2015.03.27
横溝正史読了。いやぁ、原作よりもドラマ版のラストと犯人解釈の方が私は好きだ。(笑
まぁ、さすがに昔の文人、その論理は冷酷なくらいに的を射て、ごもっとも、と首を垂れるだけなんだけどね。犯罪者なんてのは甘えに甘えた人間だ、はい、その通り、てな具合だ。
次に読んだのがコレ。
『黒い家』貴志祐介著
これ、ごめん。サイコパスの下りと作文二つが出た時点で、どっちが犯人か解かっちゃった。(笑
そんで作者の仕掛けも。ああ、なるほどなぁ、そう来たか、てなモンだ。
けど予想外だったのは、その後にもう片方の人物の記述が出てくるともう、可哀そうで可哀そうで読んでるのが辛くなっちゃった事だ。どんでん返しまで気付かなきゃよかったよ。
私は、また人によってはものすごい反発されるかも知れんのだが、サイコパスというような極端に甘えた思考に染まっているような犯罪者には、部外者の支援活動すら許さずに完全隔離するべきだと思ってんのよ。
彼らは甘えただから、ようするにアテクシカワイソで凝り固まり、世界のどこかには自分を理解してくれる絶対的な味方が居るんだと信じ込んでるわけよ。だから、平気でそれ以外の敵に対しては容赦ないことをやる。どこかに居るごく少数の味方以外はどうでもいいわけさ。
大衆に対してはものすごく気を配るけど、それもどこかに居る味方には心証をよくしたいからで、見えてる連中は理想の味方じゃないから、どうでもいいんだろうさ。せいぜい利用してやれ、くらいでさ。
だけど、ソイツ等は学習してないだけなんだよ。普通の人は誰もが学んできた、絶望とか恐怖という感情を学ぶことなく封印して蓋をしてるから、その蓋をひっぺがして本物の恐怖や絶望を学ばせないと。
サイアクの環境に育った二つのパターンは、片方はアテクシカワイソになり、片方は慈悲深くなる。極端な幅でいうと。普通はそこまで振り切れた成長をするこたぁないと思うけどさ。

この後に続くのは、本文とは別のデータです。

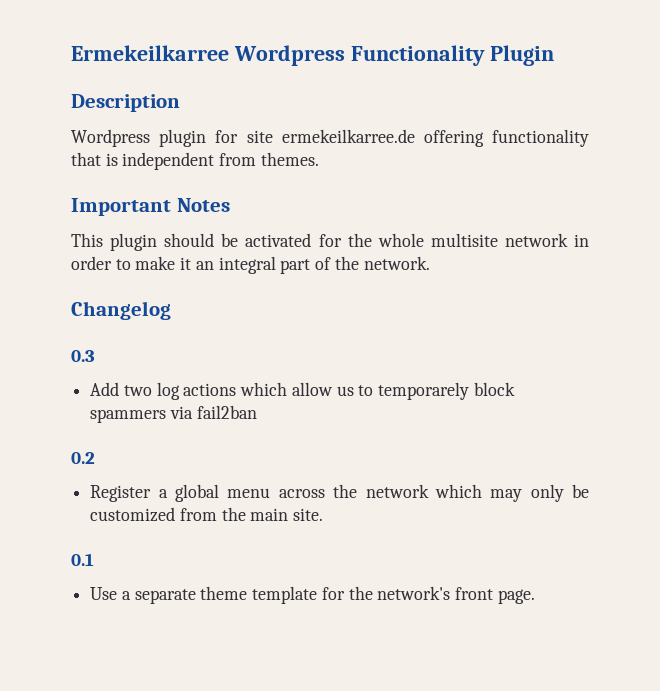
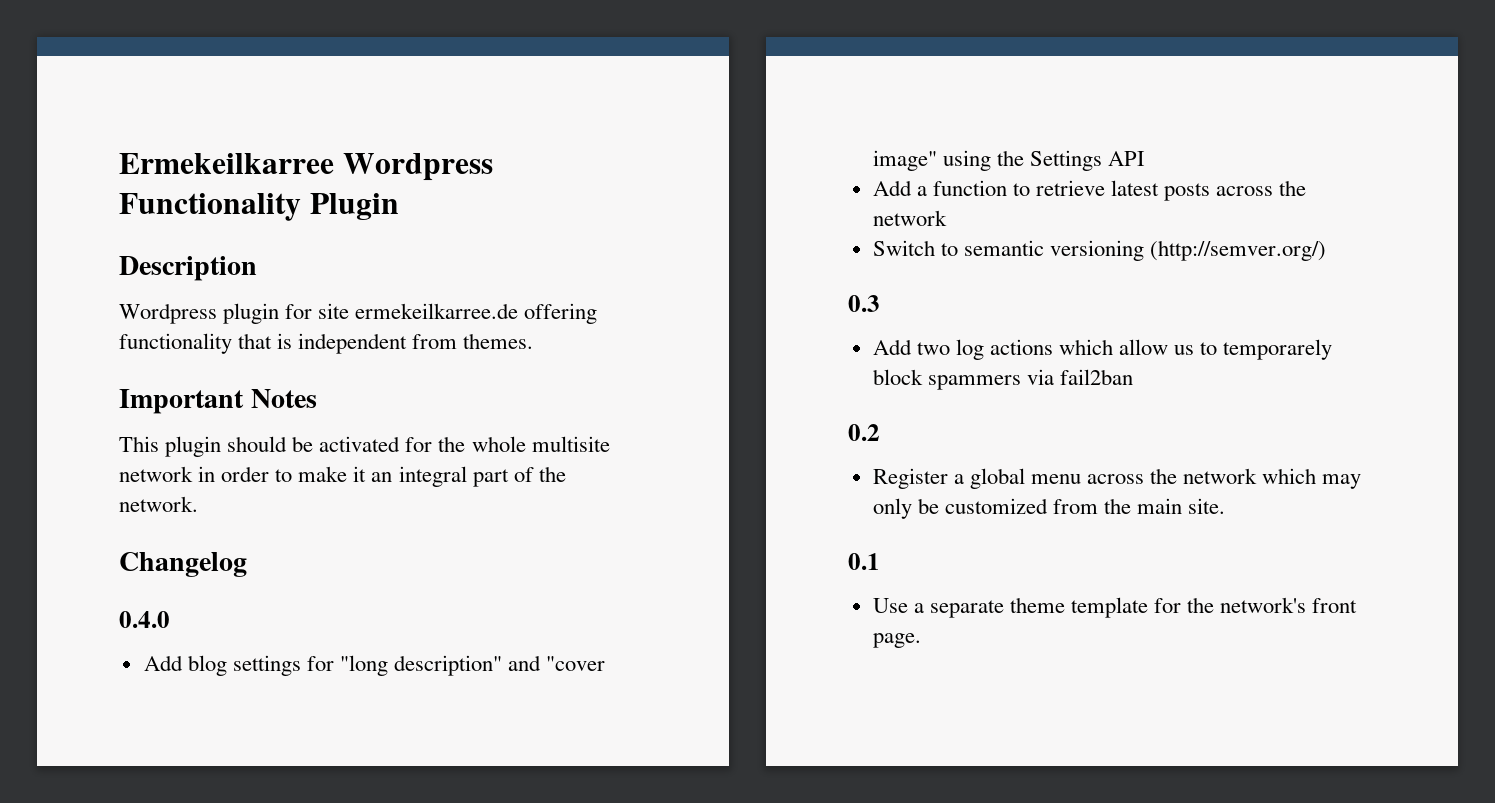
(171, 310) none -> [119,611,170,628] [143,655,606,676] [872,150,1146,171] [872,180,1307,201] [872,210,947,226] [872,240,1327,261] // 0.4.0 // Add blog settings for "long description" and "cover image" using the Settings API // Add a function to retrieve latest posts across the network // Switch to semantic versioning (http://semver.org/)

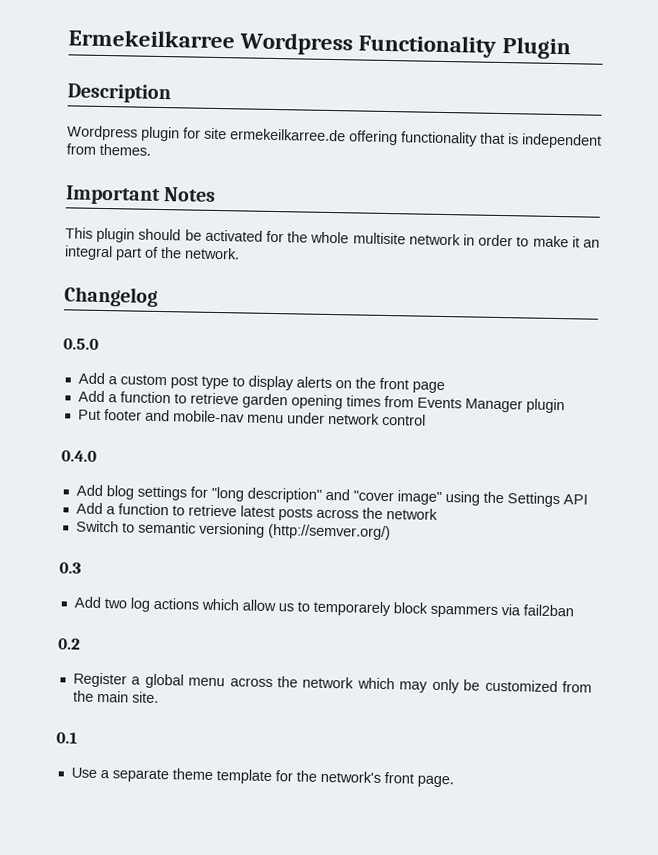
(247, 564) none -> [63,338,99,350] [77,372,445,394] [77,390,565,414] [77,409,426,426] // 0.5.0 // Add a custom post type to display alerts on the front page // Add a function to retrieve garden opening times from Events Manager plugin // Put footer and mobile-nav menu under network control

自分を苦しめる相手の心に注視してしまうと、自殺とか自傷に走るしかなくなるだろう。
自分にしか注視できなければ、逃げに走って蓋をするわけで、その時点で心の成長が止まるんじゃない?
自傷といっても二つのパターンどっちもやらかすよね。
本気で死ぬつもりで、それでも迷惑を考えて力が緩むのが前者で。
本気というのも実は甘えのポーズだから、さらさら死ぬ気がないのが後者。
矯正という観点から、私はこういう極端に甘えた精神を抱える者は、死刑しかないと思っている。
希望すら逃げ口上に使うどうしようもない甘えただと、横溝正史は書いた。その通りだと思う。
絶望と恐怖をちゃんと学ぶ方法が他にあるなら教えてくれ、てなもんだ。